To support the new Bitcoin law, the El Salvador legislature has decided to create a $ 150 million fund. The money came from the reallocation of a loan that was intended to stimulate the economy.
On September 7th, a law came into force in Central American El Salvador that raised Bitcoin to legal tender status. We have already reported several times that part of the population is anything but enthusiastic about it. But this does not concern the government. The Legislative Finance Committee has now approved a $ 150 million trust fund to support President Nayib Bukele’s plan. The Development Bank of El Salvador (BANDESAL) appears as the trustee of the fund.
According to a report in the Salvadoran daily Diario de Hoy, the proposed amount could even increase. According to the report, parliamentarians also approved a reform of the state budget in 2021. The reform allows $ 500 million to be diverted from a loan from the Central American Bank for Economic Integration (CABEI), which was originally intended for the economic recovery of small and medium-sized businesses.

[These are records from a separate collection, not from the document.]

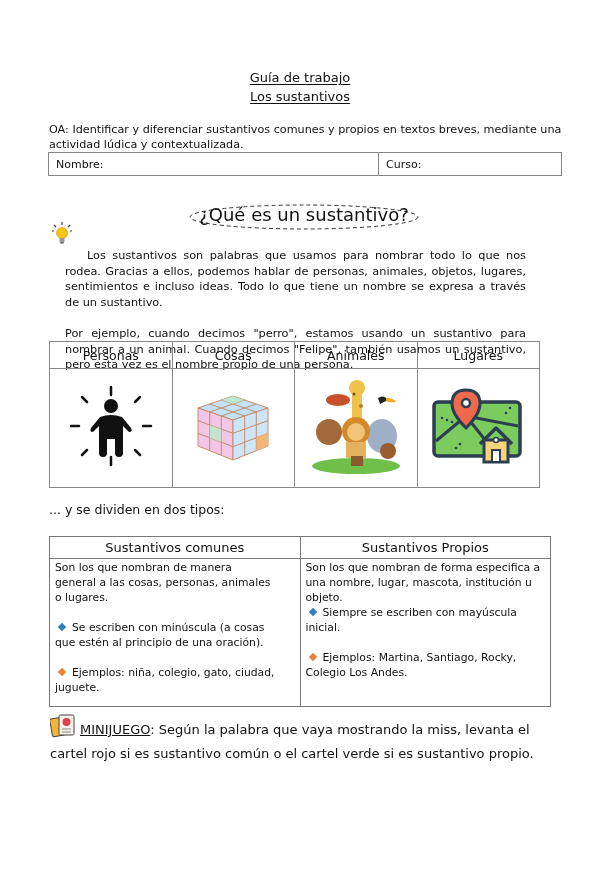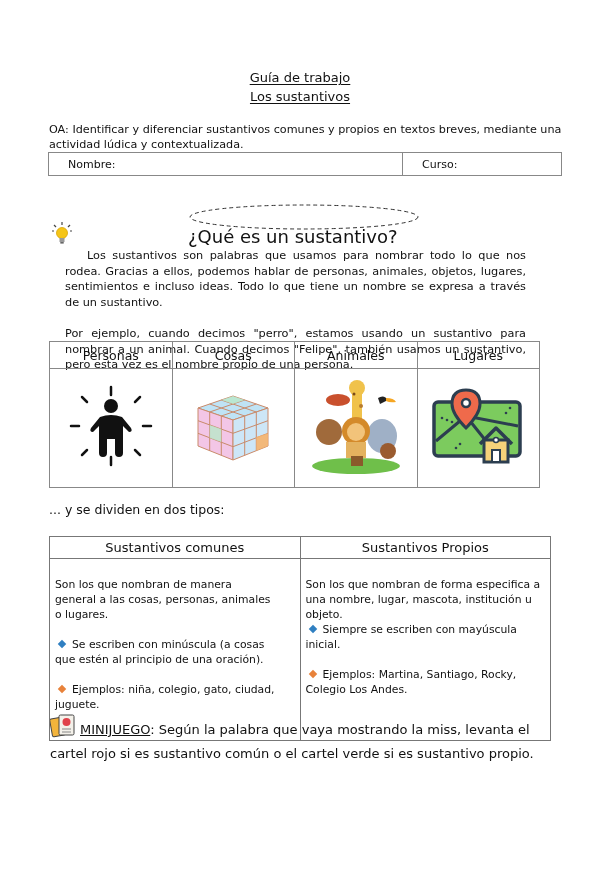--- a/index.html
+++ b/index.html
@@ -2,36 +2,36 @@
 <html><head>
 <meta charset="utf-8">
 <style>
   html,body{margin:0;padding:0;background:#fff;}
   body{width:600px;height:880px;position:relative;font-family:"DejaVu Sans","Liberation Sans",sans-serif;color:#111;overflow:hidden;}
   .abs{position:absolute;}
   .title{left:0;width:600px;text-align:center;font-size:13px;text-decoration:underline;text-underline-offset:2px;}
   .oa{left:49px;top:122px;width:515px;font-size:11.2px;line-height:15px;}
   table{border-collapse:collapse;}
   .idtable{left:48px;top:152px;width:514px;font-size:11px;}
-  .idtable td{border:1px solid #888;height:22px;padding:0 19px;vertical-align:middle;}
+  .idtable td{border:1px solid #888;height:22px;padding:0 7px;vertical-align:middle;}
   .heading-wrap{left:188px;top:203px;width:232px;height:26px;}
   .heading-wrap svg{position:absolute;left:0;top:0;}
-  .heading-text{position:absolute;left:0;top:1px;width:232px;text-align:left;font-size:18px;margin-top:22px;}
+  .heading-text{position:absolute;left:0;top:1px;width:232px;text-align:center;font-size:18px;}
   .bulb{left:52px;top:222px;}
   .para{left:49px;top:232px;width:493px;font-size:11.3px;line-height:15.5px;text-align:justify;}
   .para p{margin:16px;}
   .para .first{text-indent:22px;}
   .cats{left:49px;top:341px;width:491px;}
   .cats td{border:1px solid #888;text-align:center;}
   .cats th{border:1px solid #888;font-weight:normal;font-size:12.5px;height:24px;}
   .cats td{height:116px;width:25%;}
   .divide{left:49px;top:502px;font-size:12.5px;}
   .types{left:49px;top:536px;width:502px;font-size:10.8px;line-height:15px;border-radius:13px;}
   .types th{border:1px solid #777;font-weight:normal;font-size:13px;height:19px;}
-  .types td{border:1px solid #777;vertical-align:top;padding:18px 5px;height:145px;width:50%;}
+  .types td{border:1px solid #777;vertical-align:top;padding:1px 5px;height:145px;width:50%;}
   .bullet{display:inline-block;width:6px;height:6px;transform:rotate(45deg);margin:0 7px 1px 4px;}
   .blank{height:15px;}
   .mini{left:50px;top:714px;width:510px;font-size:13px;line-height:20px;}
   .mini .lbl{text-decoration:underline;}
 </style>
 </head>
 <body>
 
 <div class="abs title" style="top:70px;">Guía de trabajo</div>
 <div class="abs title" style="top:89px;">Los sustantivos</div>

Government of El Salvador advertises Chivo-Wallet with a bonus
On the day the new law goes into effect, El Salvador will also introduce a wallet called Chivo. It simplifies transactions and the exchange of the current national currency, the US dollar, into Bitcoin. The government announced the trust fund back in June. He is providing funds to cash out the $ 30 bitcoin bonus that citizens receive when they sign up for Chivo. President Bukele has stressed that El Salvador’s citizens are by no means forced to download the app. In addition, the government is setting up 200 ATMs (Cajeros Chivo) to support Bitcoin transactions.
According to a current estimate, only around 50,000 residents of El Salvador currently own Bitcoin, which makes up just 0.8 percent of the population. The Bukeles initiative is expected to increase this number to 4 million, according to a government announcement. However, it is not clear from this whether this number includes only active users of cryptocurrencies or all people who would sign up for the Chivo wallet.
But the government of El Salvador is not only trying to allay the concerns of the population through the USD 30 bonus. Opponents of the law include retirees, veterans and workers who are concerned that their pensions could be paid out in Bitcoin. For them, the volatility of Bitcoin is a major factor of uncertainty. However, the government made it clear that salaries and pensions will continue to be paid in US dollars. The prices for goods and services also remain expressed in the world reserve currency.